III. ONE OF THE THINGS THAT MAKES US HUMAN IS OUR ABILITY TO HOPE

BLVR: You talk in one section of the book about what you call “the privacy of
the self.” You talk about Ali’s obsession with watching the replay of figure
skating routines and her thinking that success in the sport all goes back to trying
to trap a child’s body in time. I
wondered if this desire to retreat to a child-like posture or body overlapped with
this other dialogue in the book about identity and adoption? Is there something about that idea of reverting to a child-like self that related
to being confronted, maybe unfairly, with having to meet this biological mother
and thinking, “Do I want to take on this new identity?”

TO: Definitely. When we’re kids, we might not even think completely of the self as a
thing at all. And that’s reflected in
the one character, Emma Closerman, who confuses I and You when she’s
talking with her mother. Part
of what Ali is doing throughout this entire book is talking about this
fractured identity: I’m not sure if my self is body, soul, or meta-cognitive
mind. I would like to retreat to this
childlike state where I can put those pieces back together and then maybe pull
them apart again.  Go back to this sense
of wholeness that she has essentially mythologized.

BLVR: Could you talk about how that does or does not relate to
the adoption narrative and the choice you make to have her confront her biological
mother later in life?

TO: I thought about the
extent to which the self is a function of a family.

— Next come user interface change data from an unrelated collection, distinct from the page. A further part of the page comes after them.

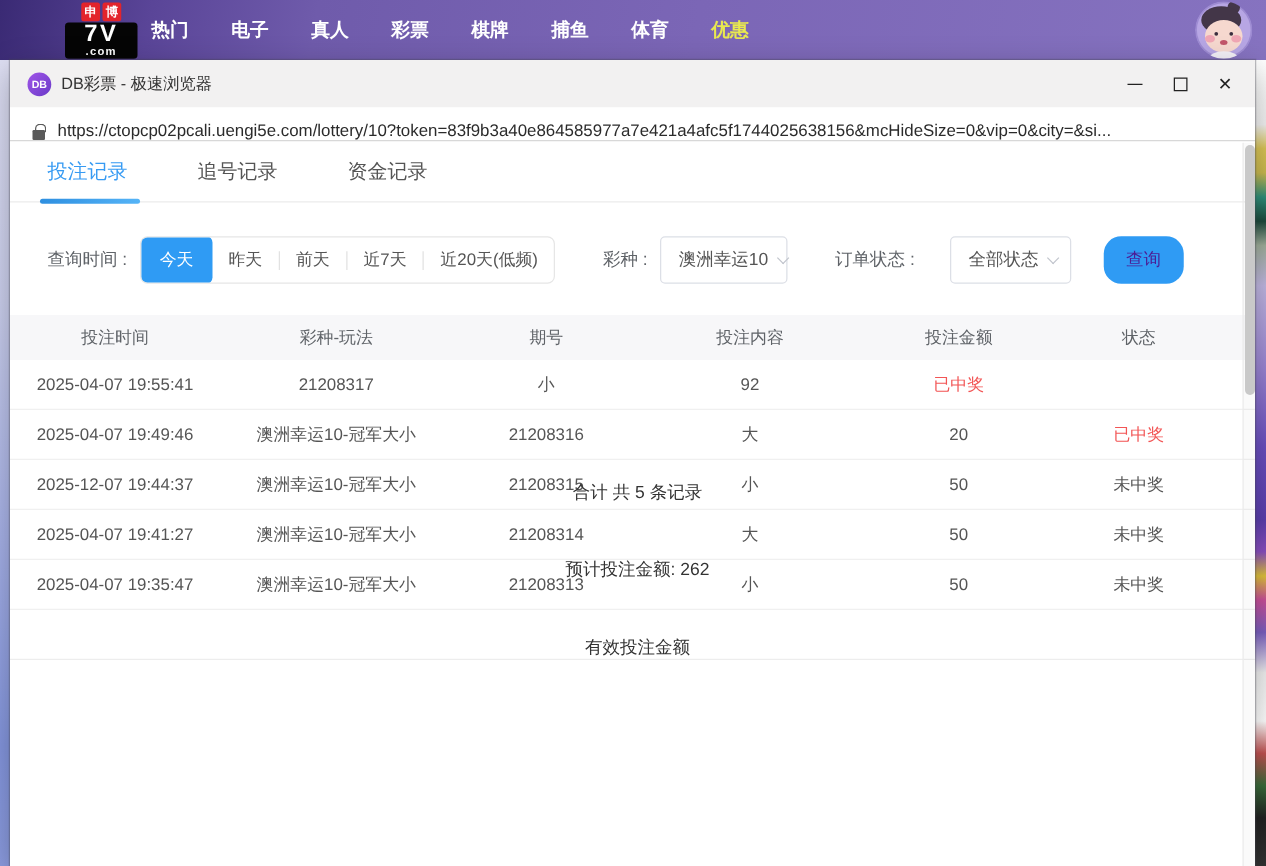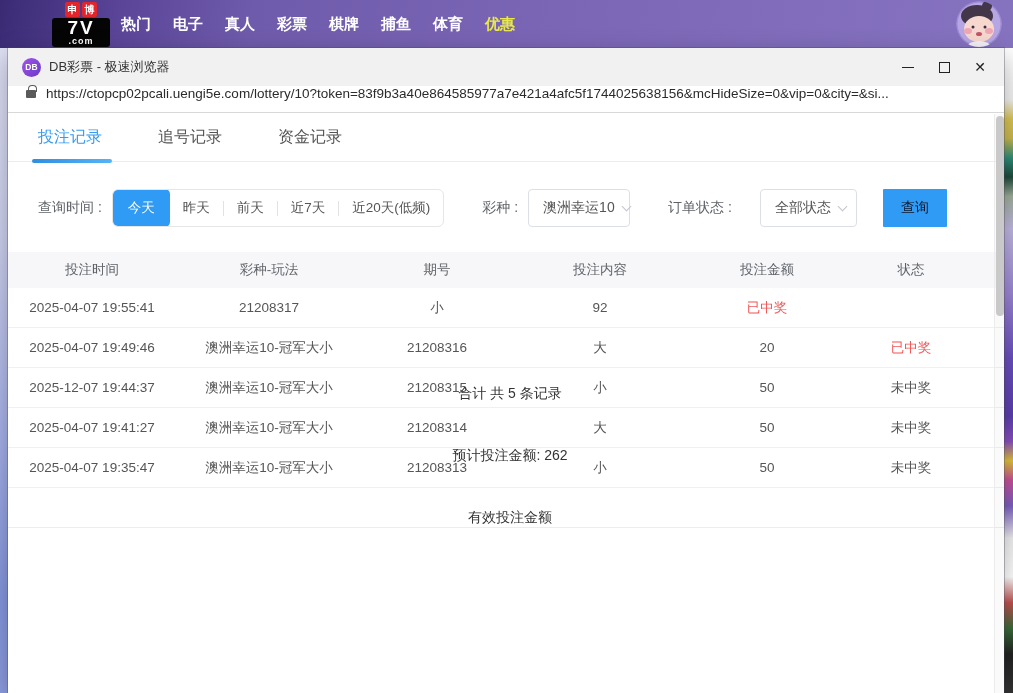--- a/index.html
+++ b/index.html
@@ -24,7 +24,7 @@
   .logo-box { margin-top:1px; background:#050505; border-radius:3px; color:#fff; text-align:center; padding:1px 0 2px; }
   .logo-7v { font-size:19px; font-weight:bold; letter-spacing:2px; line-height:18px; display:block; }
   .logo-com { font-size:9px; font-weight:bold; line-height:8px; letter-spacing:1px; display:block; }
-  .topnav { position:absolute; left:120px; top:0; height:48px; display:flex; align-items:center; gap:20px; }
+  .topnav { position:absolute; left:120px; top:0; height:48px; display:flex; align-items:center; gap:32px; }
   .nav-item { color:#fff; font-size:15px; font-weight:bold; width:32px; text-align:center; cursor:pointer; white-space:nowrap; }
   .nav-item.highlight { color:#e9e94f; }
   .avatar { position:absolute; right:11px; top:1px; width:46px; height:46px; border-radius:50%; overflow:hidden; cursor:pointer; }

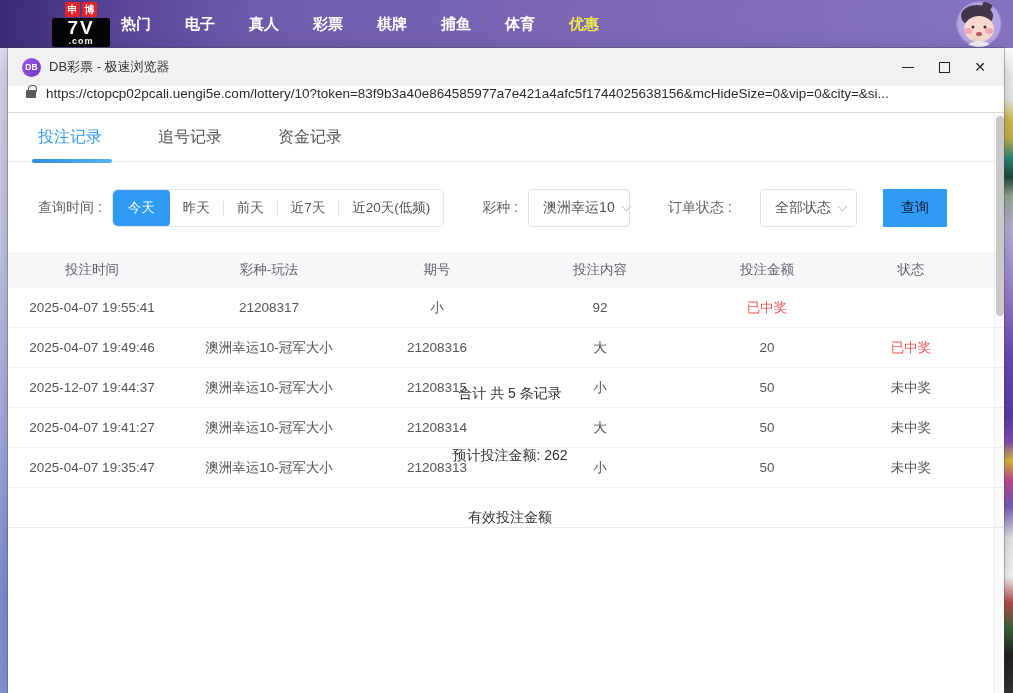--- a/index.html
+++ b/index.html
@@ -57,7 +57,7 @@
   .glyph-max { width:11px; height:11px; border:1.4px solid #222; }
   .glyph-close { font-size:14px; color:#222; line-height:1; }
 
-  .urlbar { height:27px; background:#fff; border-bottom:1px solid #d8d8d8; display:flex; align-items:flex-start; padding-left:18px; }
+  .urlbar { height:27px; background:#fff; border-bottom:1px solid #d8d8d8; display:flex; align-items:flex-end; padding-left:18px; }
   .lock-icon { position:relative; width:10px; height:8px; background:#5a5a5a; border-radius:1px; margin-top:4px; flex:0 0 10px; }
   .lock-icon::before {
     content:""; position:absolute; left:1.5px; top:-5px; width:7px; height:6px;

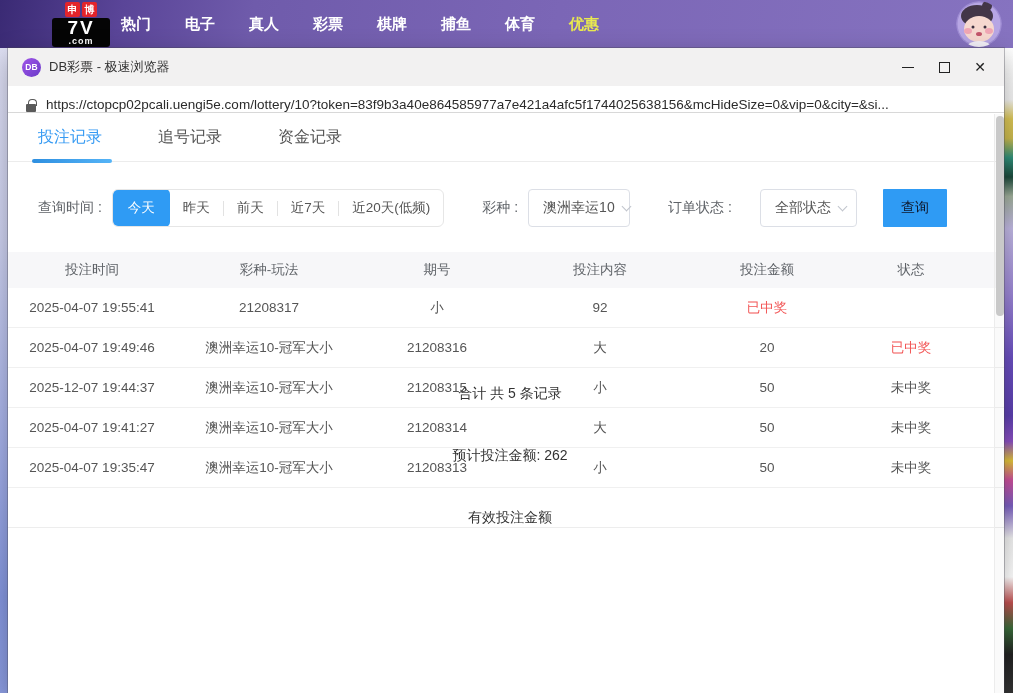--- a/index.html
+++ b/index.html
@@ -98,8 +98,8 @@
     transform:rotate(45deg); margin-left:8px; margin-top:-4px; flex:0 0 7px;
   }
   .search-btn {
-    margin-left:26px; width:64px; height:38px; background:#2f9bf4; color:#0f172a; border:none;
-    border-radius:1px; font-size:14px; cursor:pointer;
+    margin-left:26px; width:64px; height:38px; background:#2f9bf4; color:#4c1d95; border:none;
+    border-radius:14px; font-size:14px; cursor:pointer;
   }
 
   .records { margin-top:25px; }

Nature verses nurture. One thing Ali questions is: “Would I be a
different person if I had been raised by this other mother?” She has a sense of the body being destiny. But she’s not quite sure if the nurture
aspects are. I think that she is trying to find out what that alternative story
is because she also does feel that’s she’s made a mistake and she doesn’t want
to admit it.

BLVR: Interesting. You
started the interview by saying you wanted to show that she’d made a small psychological change. So, in your
mind, where does she end up at the end of the book in terms of the nature verses
nurture debate?

TO: I think at the end of the story she still thinks of herself
as a self-made person. I would say the small change that happens in the story is
that she’s able to think of herself as being part of humanity and not an
uber-mensch, to understand that maybe one of the things that makes us human is
our ability to hope, and to not be so disappointed with being human.

BLVR: That seems to tie back to the origin of her name,
Alivopro. Her dad talks about the origin
of her name several times in the book.
She talks about her own name as kind of a guiding principle or a rubric
she needs to live up to. I love the nameit’s complex and lyrical and beguiling. It seemed in some ways it had to do with your
really intense understanding of language as a writer, how you make meaning out
of a sentence.

TO: Alis volat propiis
is a fairly well-known phrase in Latin which means “she flies with her own
wings.” It has this special history
which I talk about, which ties in with the dad’s college dreams for his
daughter. There’s also a sense of independence
in that sentence, and being an independent person is really important to Ali. Also,
I think figure skating is a lot like what we imagine flying to feel like. You
mentioned the word “frictionless” earlier, and I think part of what I wanted to
talk about in this book was that hopes can be frictionless, even when they
bring us into dark places.  Many people
who have read this book have talked about how it is a very dark book.  But I think for me, it’s sort of empowering
in the sense that I really love this idea that hope is limitless.